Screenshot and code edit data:
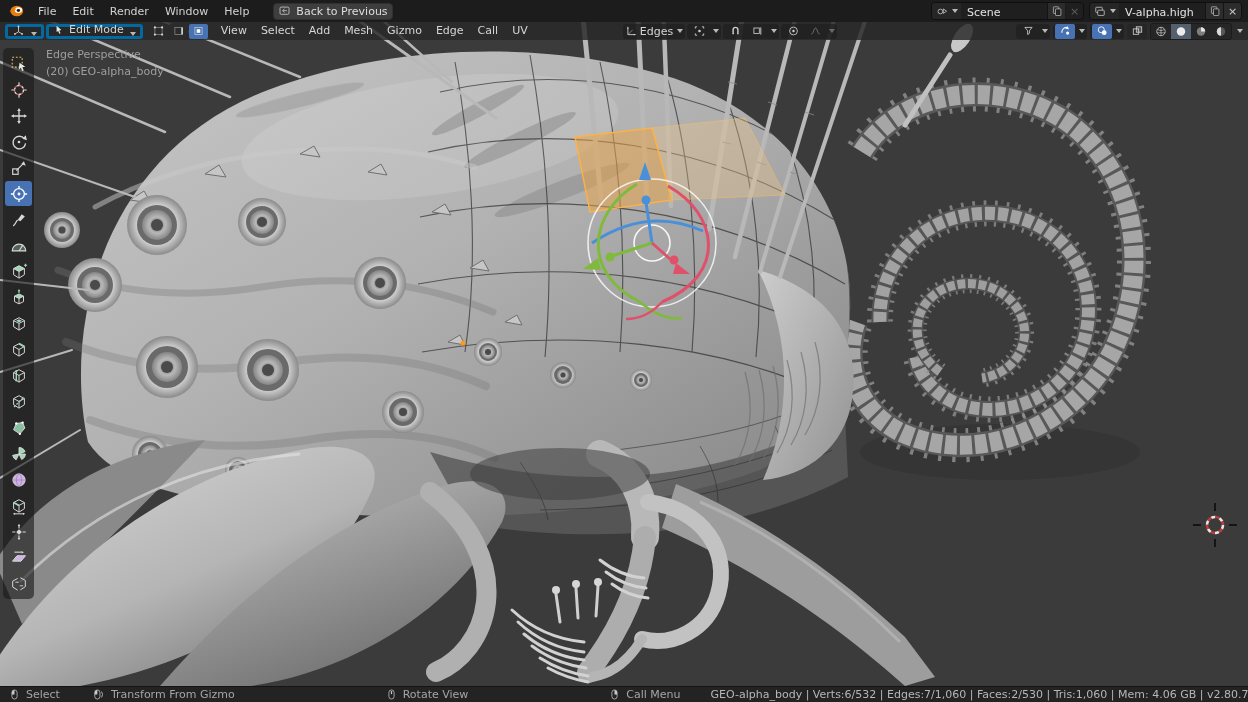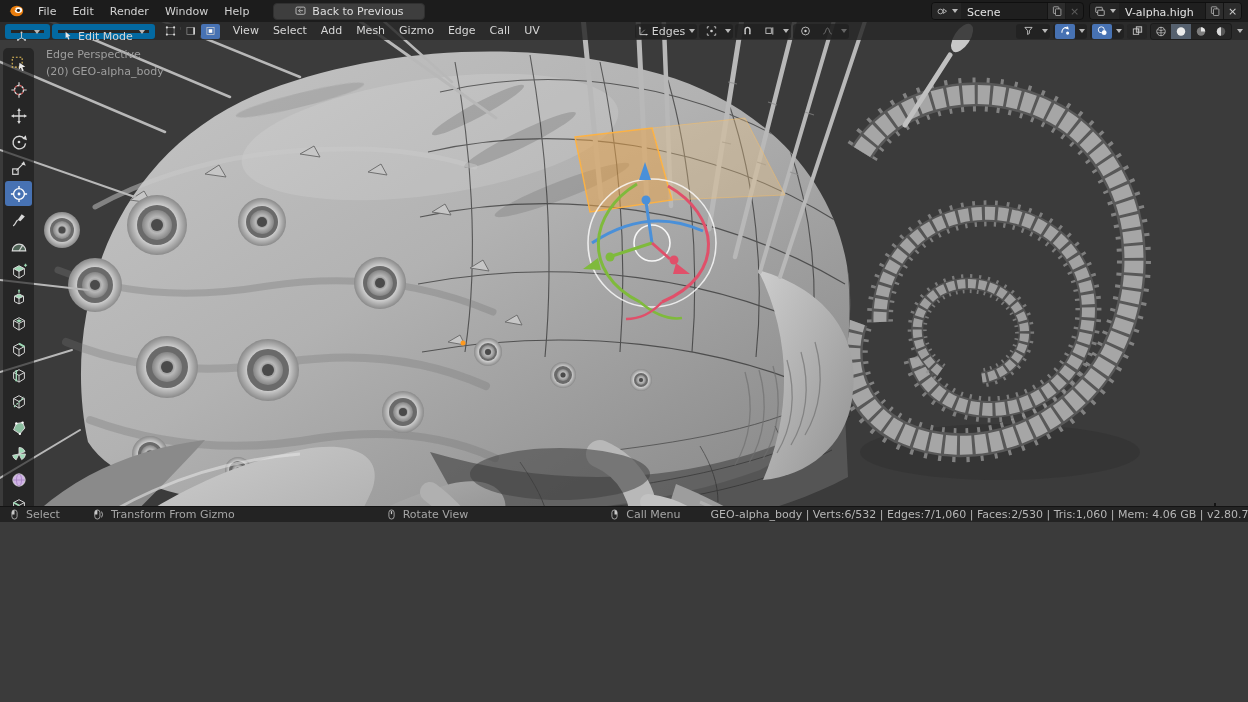"File" #app { height: 522px -> 702px }
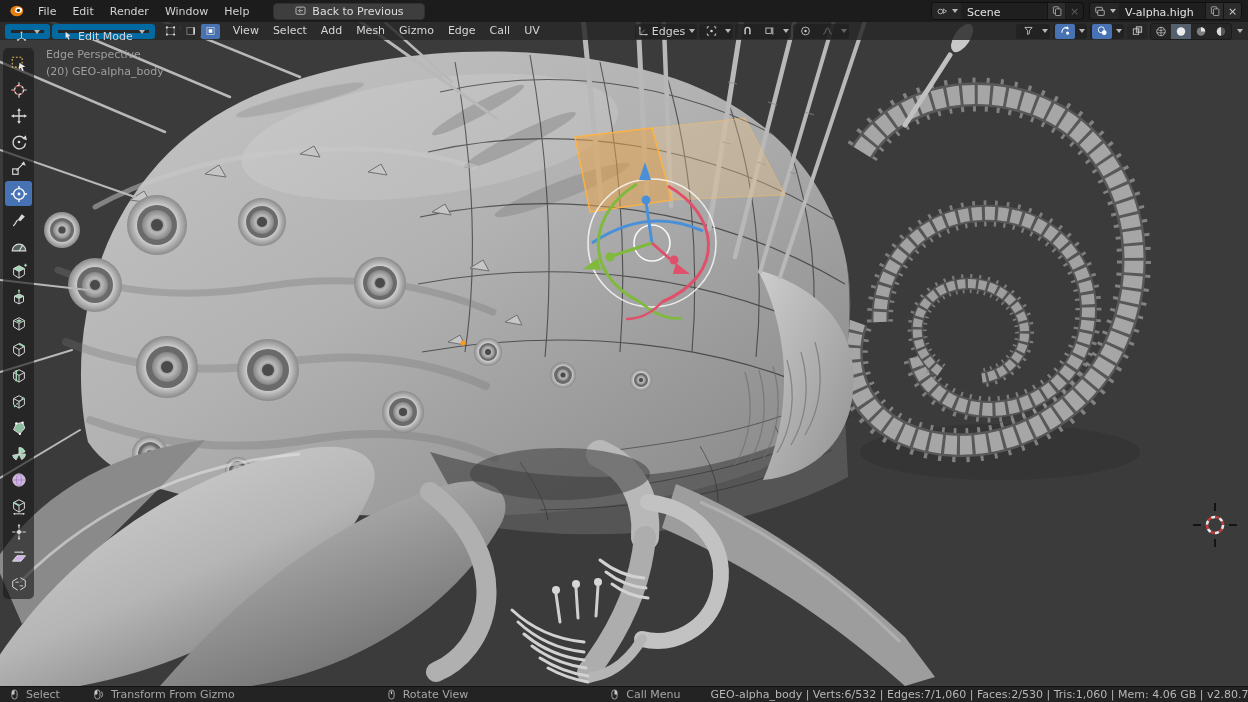"Back to Previous" .back-btn { padding: 0 20px -> 0 4px }
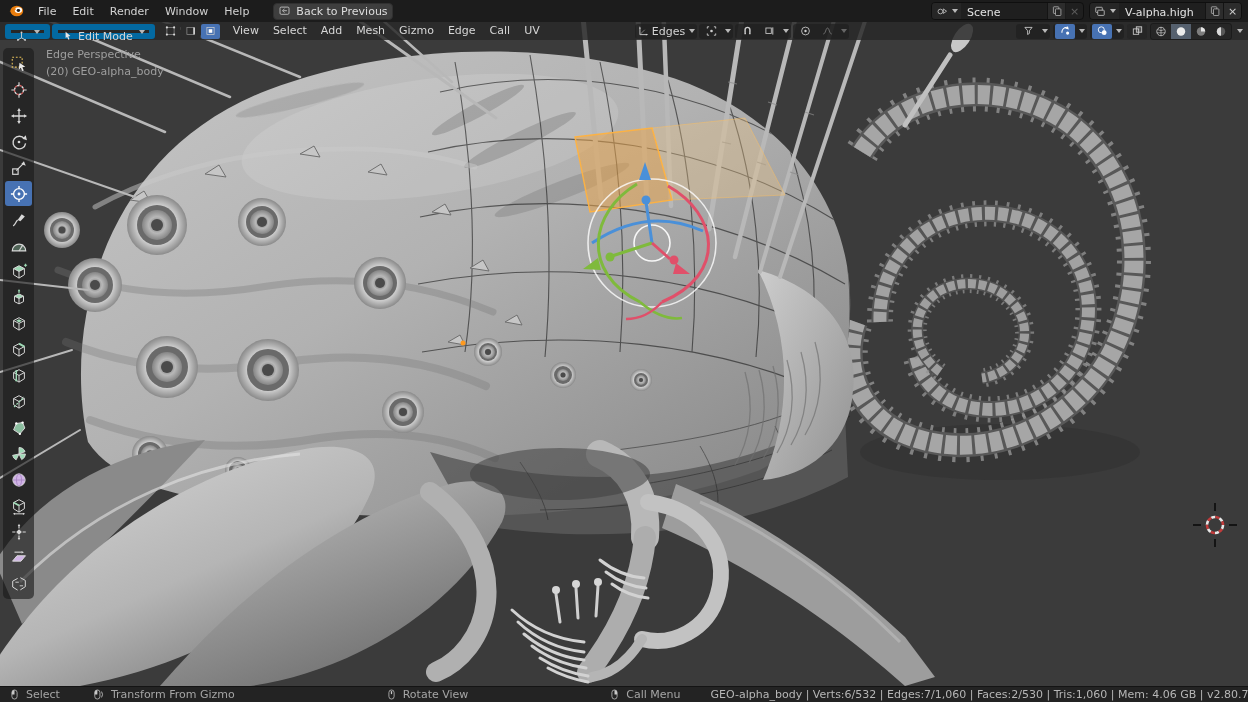"Edit Mode" .dd { align-items: flex-start -> flex-end; border: 6px solid #0369a1 -> 3px solid #0369a1 }
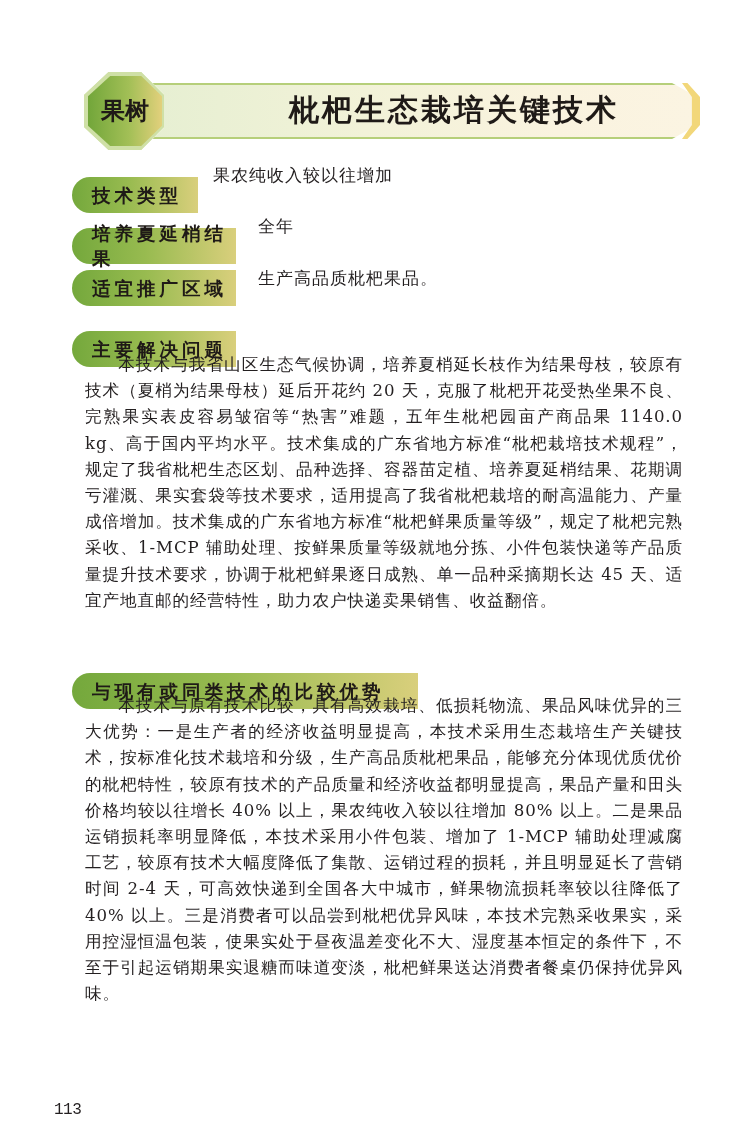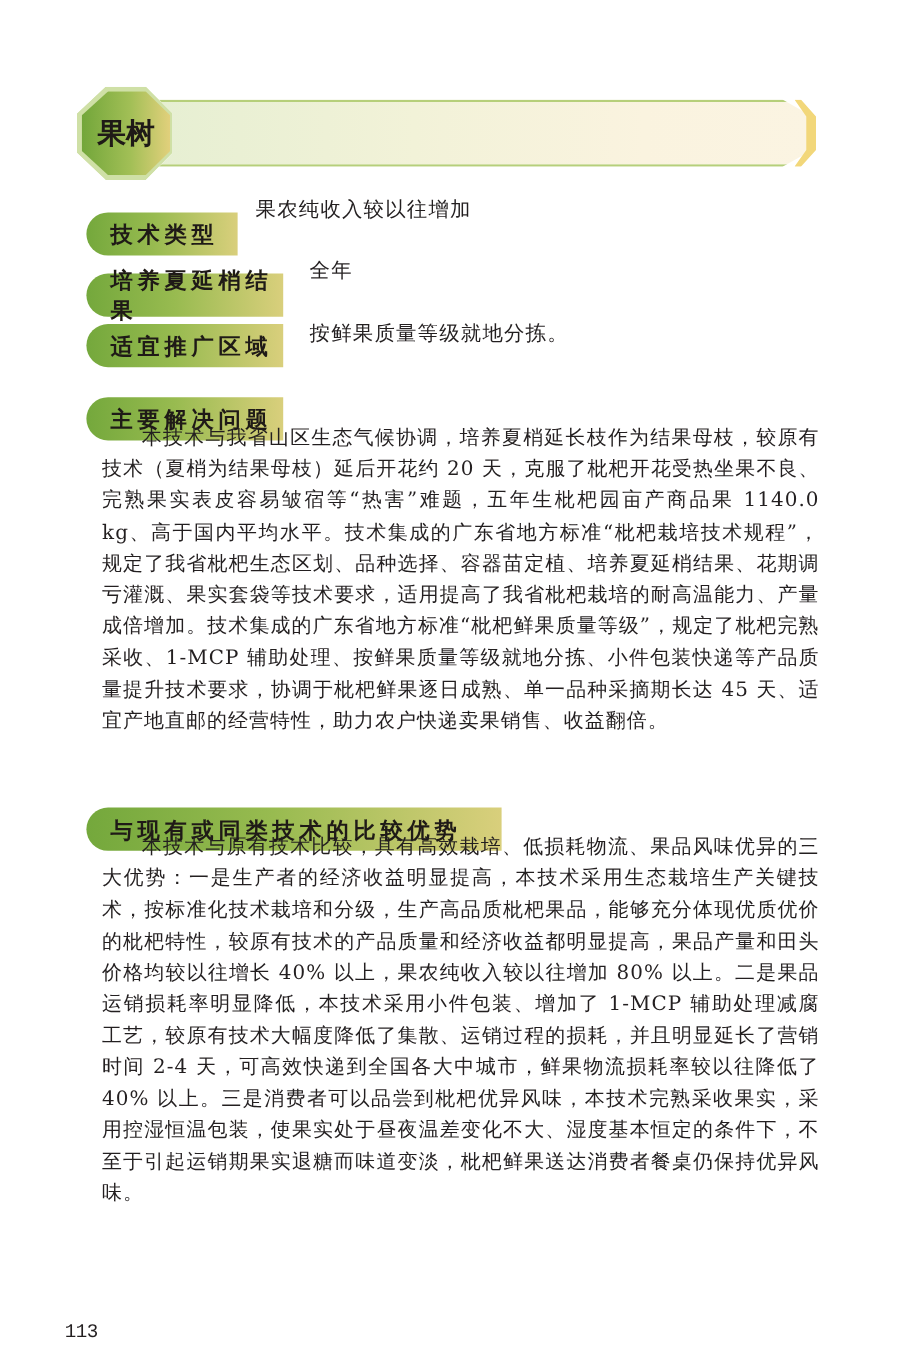"果树" .banner { left: 64px -> 84px }
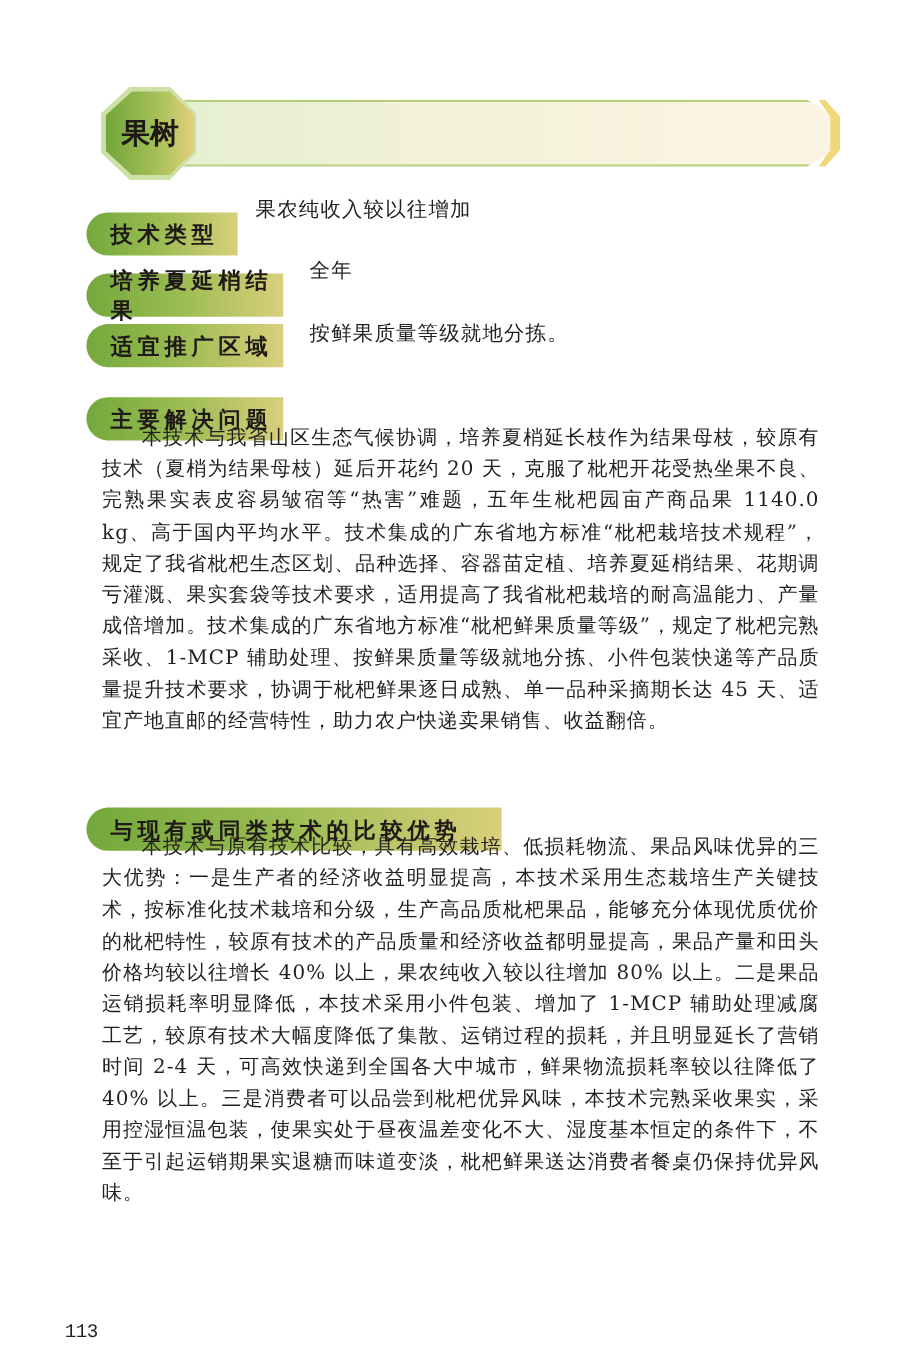"枇杷生态栽培关键技术" div.banner-title { html: none -> <div>枇杷生态栽培关键技术</div> }
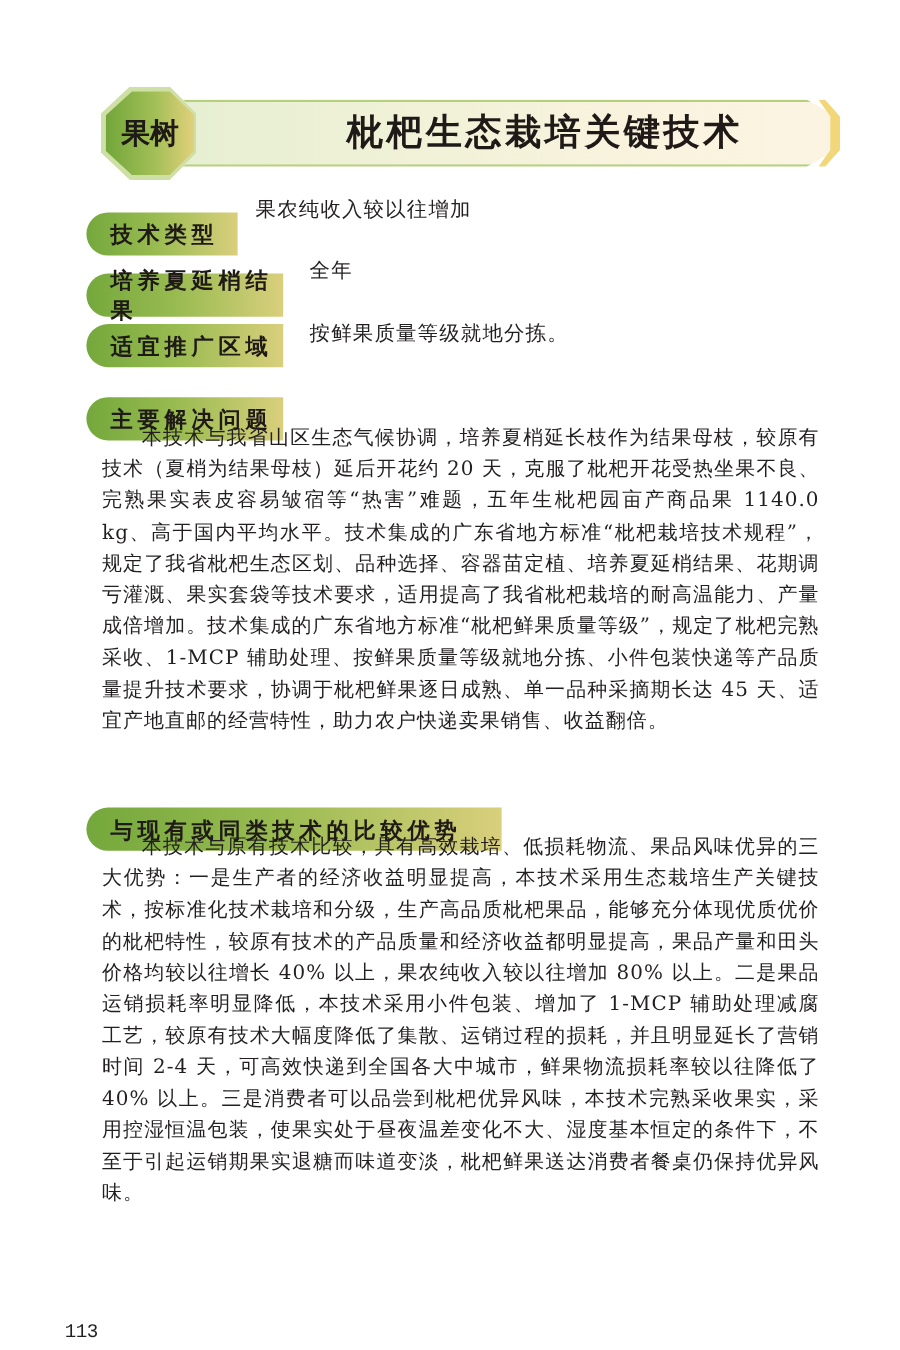"按鲜果质量等级就地分拣。" div.pill-value { text: 按鲜果质量等级就地分拣 -> 生产高品质枇杷果品 }
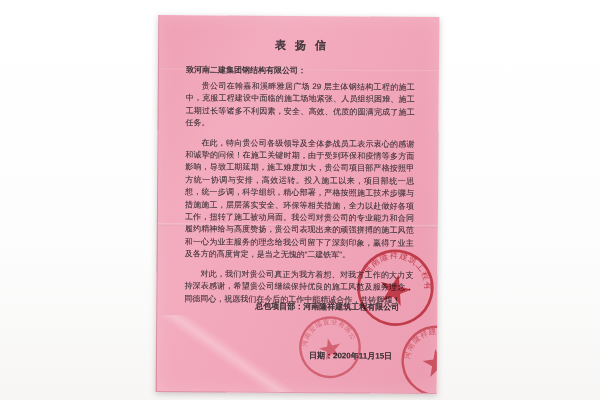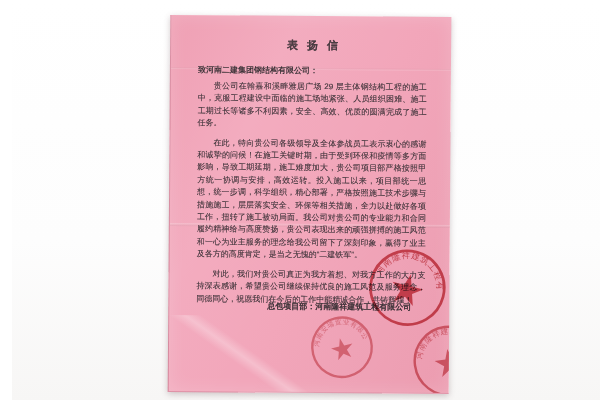"表扬信" .photo { margin-left: 12px -> none }
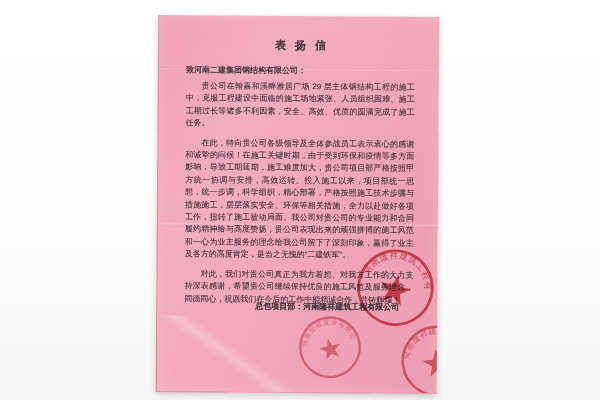"日期：2020年11月15日" div.signoff-line { html: none -> <div>日期：2020年11月15日</div> }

= What to do =
All of the data must be repeated exactly, except for the pictures.

= Output of the task =
"File" #app { height: 522px -> 702px }
"Back to Previous" .back-btn { padding: 0 20px -> 0 4px }
"Edit Mode" .dd { align-items: flex-start -> flex-end; border: 6px solid #0369a1 -> 3px solid #0369a1 }
"果树" .banner { left: 64px -> 84px }
"枇杷生态栽培关键技术" div.banner-title { html: none -> <div>枇杷生态栽培关键技术</div> }
"按鲜果质量等级就地分拣。" div.pill-value { text: 按鲜果质量等级就地分拣 -> 生产高品质枇杷果品 }
"表扬信" .photo { margin-left: 12px -> none }
"日期：2020年11月15日" div.signoff-line { html: none -> <div>日期：2020年11月15日</div> }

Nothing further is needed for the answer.